● Instructions to follow:
Please report the number of lines in the entries below that contain "weight", with nothing added.

● Given data:
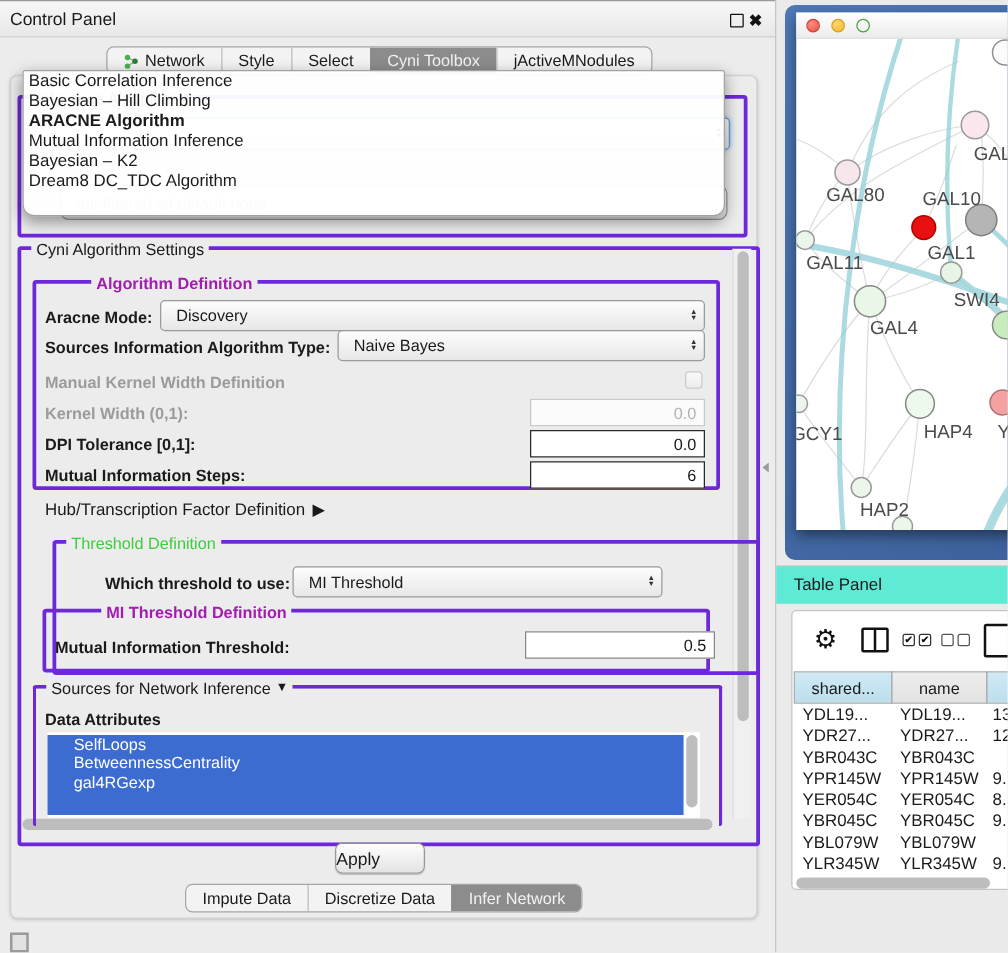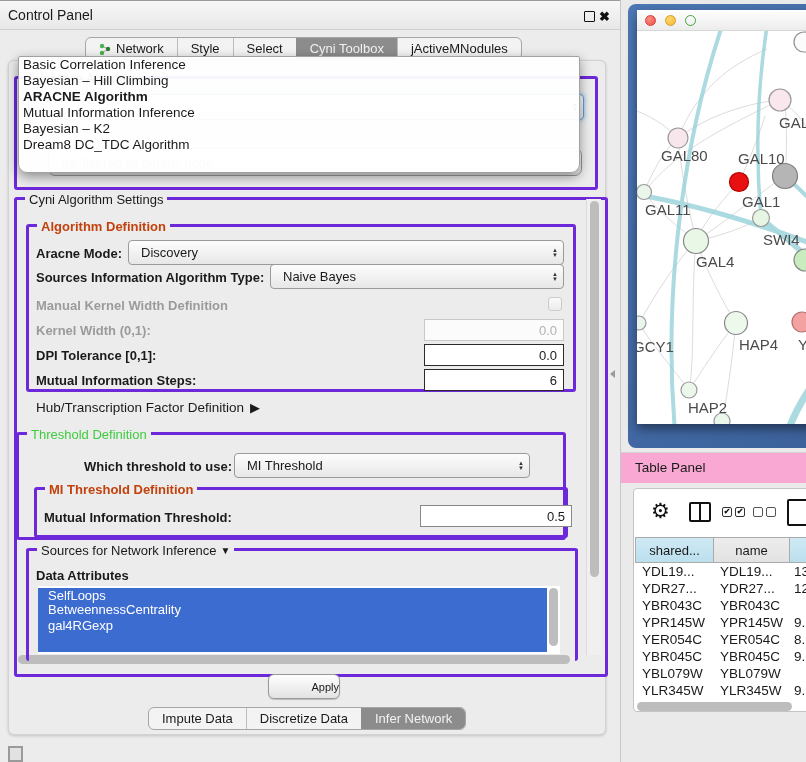--- a/index.html
+++ b/index.html
@@ -21,7 +21,7 @@
     background:#ececec;box-shadow:0 1px 3px rgba(0,0,0,.18);}
   .group{border:3px solid #6d28d9;border-radius:3px;}
   .gtitle{position:absolute;top:-8px;left:8px;background:#ececec;padding:0 4px;font-size:13px;line-height:15px;white-space:nowrap;}
-  .gtitle.blue{color:#c2410c;font-weight:bold;}
+  .gtitle.blue{color:#a21caf;font-weight:bold;margin-left:36px;}
   .gtitle.green{color:#3ecc3e;}
   .blabel{font-size:13px;font-weight:bold;white-space:nowrap;}
   .dlabel{font-size:13px;font-weight:bold;color:#9b9b9b;white-space:nowrap;}

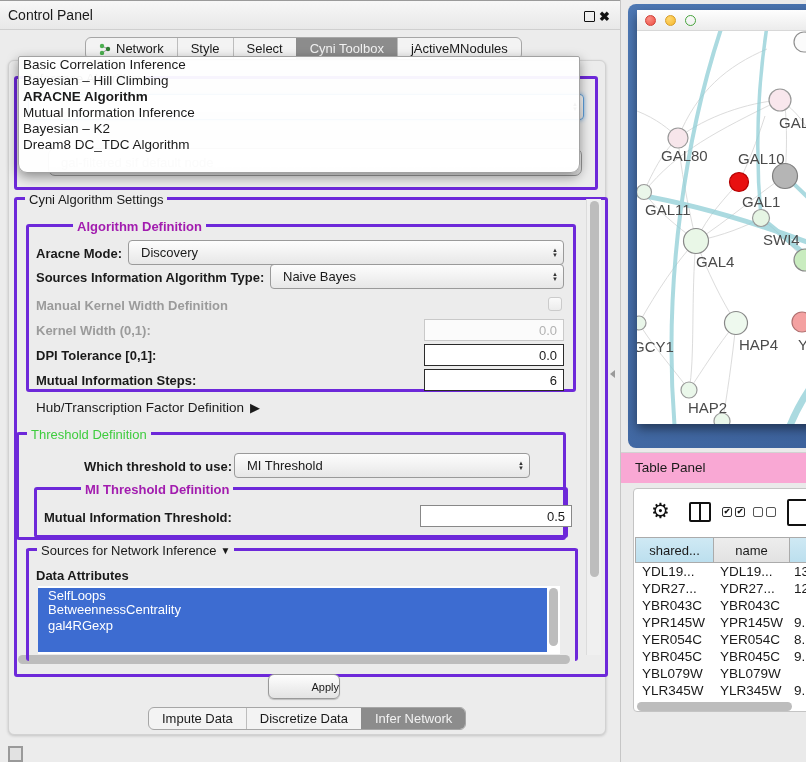--- a/index.html
+++ b/index.html
@@ -173,7 +173,7 @@
   <span class="arrow-right">▶</span>
 </div>
 
-<div class="abs group" style="left:16px;top:432px;width:544px;height:102px;">
+<div class="abs group" style="left:42px;top:432px;width:544px;height:102px;padding-left:16px;">
   <div class="gtitle green">Threshold Definition</div>
 </div>
 <div class="abs blabel" style="left:84px;top:459px;">Which threshold to use:</div>

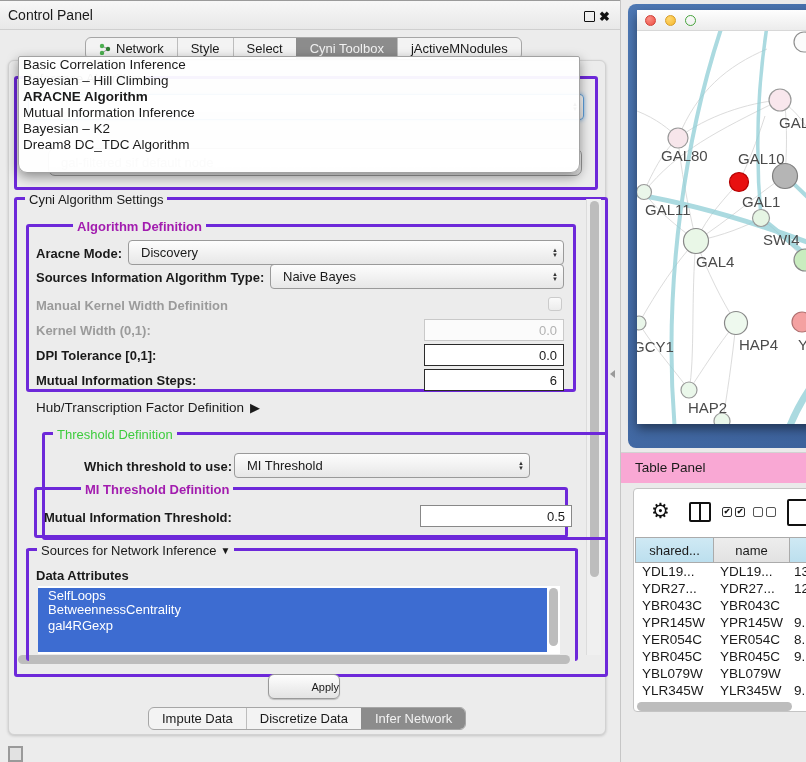--- a/index.html
+++ b/index.html
@@ -299,7 +299,7 @@
     </svg>
   </div>
 
-  <div class="abs" style="left:0;top:452px;width:186px;height:30px;background:#f9a8d4;border-top:1px solid #d2d2d2;">
+  <div class="abs" style="left:0;top:452px;width:186px;height:30px;background:#5eead4;border-top:1px solid #d2d2d2;">
     <div style="position:absolute;left:14px;line-height:30px;font-size:13.5px;">Table Panel</div>
   </div>
 

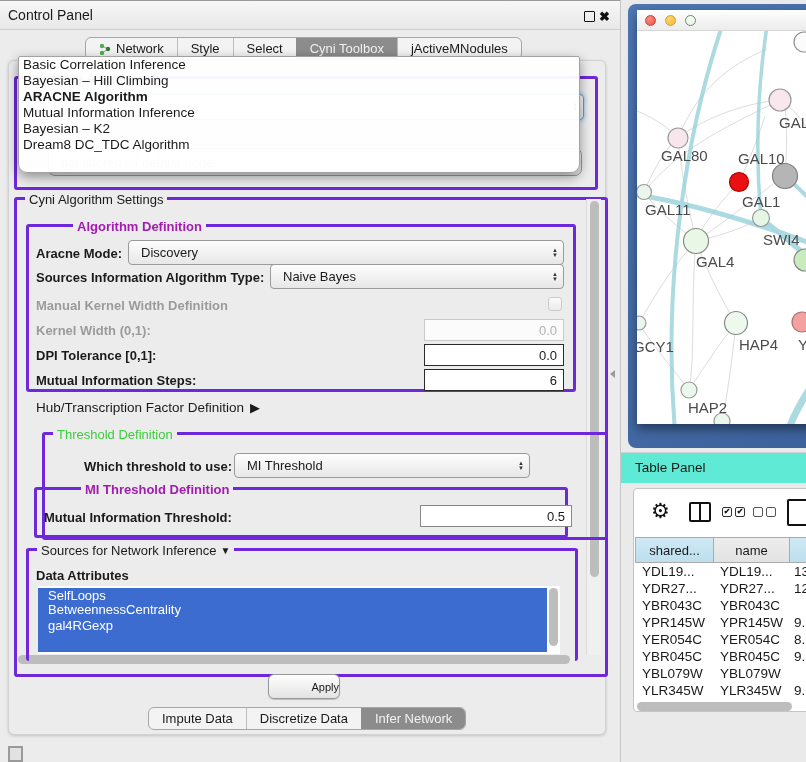--- a/index.html
+++ b/index.html
@@ -42,7 +42,7 @@
   .dd-item.sel{font-weight:bold;}
   .listbox{position:absolute;background:#fff;}
   .list-sel{position:absolute;left:0;top:2px;right:13px;bottom:2px;background:#3d6cd1;}
-  .list-item{position:relative;font-size:13px;height:16px;line-height:16px;color:#fff;padding-left:10px;white-space:nowrap;}
+  .list-item{position:relative;font-size:13px;height:16px;line-height:16px;color:#fff;padding-left:21px;white-space:nowrap;}
   .btn{position:absolute;background:linear-gradient(#fefefe,#e3e3e3);border:1px solid #999;border-radius:6px;
     font-size:11px;display:flex;align-items:center;justify-content:flex-end;box-shadow:0 1px 1px rgba(0,0,0,.2);}
   .arrow-right{font-size:13px;margin-left:6px;}

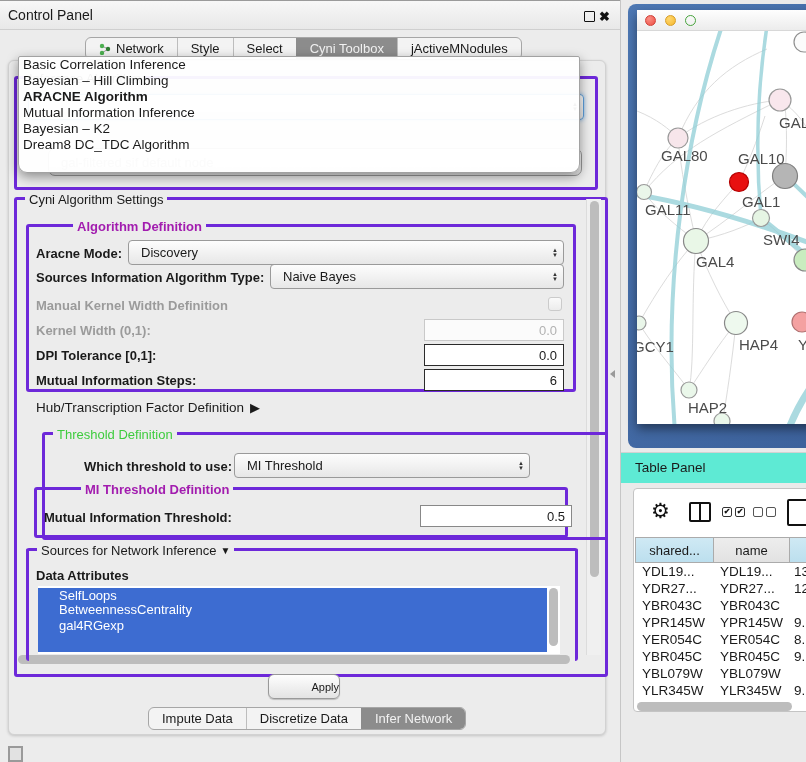--- a/index.html
+++ b/index.html
@@ -44,7 +44,7 @@
   .list-sel{position:absolute;left:0;top:2px;right:13px;bottom:2px;background:#3d6cd1;}
   .list-item{position:relative;font-size:13px;height:16px;line-height:16px;color:#fff;padding-left:21px;white-space:nowrap;}
   .btn{position:absolute;background:linear-gradient(#fefefe,#e3e3e3);border:1px solid #999;border-radius:6px;
-    font-size:11px;display:flex;align-items:center;justify-content:flex-end;box-shadow:0 1px 1px rgba(0,0,0,.2);}
+    font-size:14px;display:flex;align-items:center;justify-content:flex-start;box-shadow:0 1px 1px rgba(0,0,0,.2);}
   .arrow-right{font-size:13px;margin-left:6px;}
   .arrow-down{font-size:10px;margin-left:4px;}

● Response to this task:
5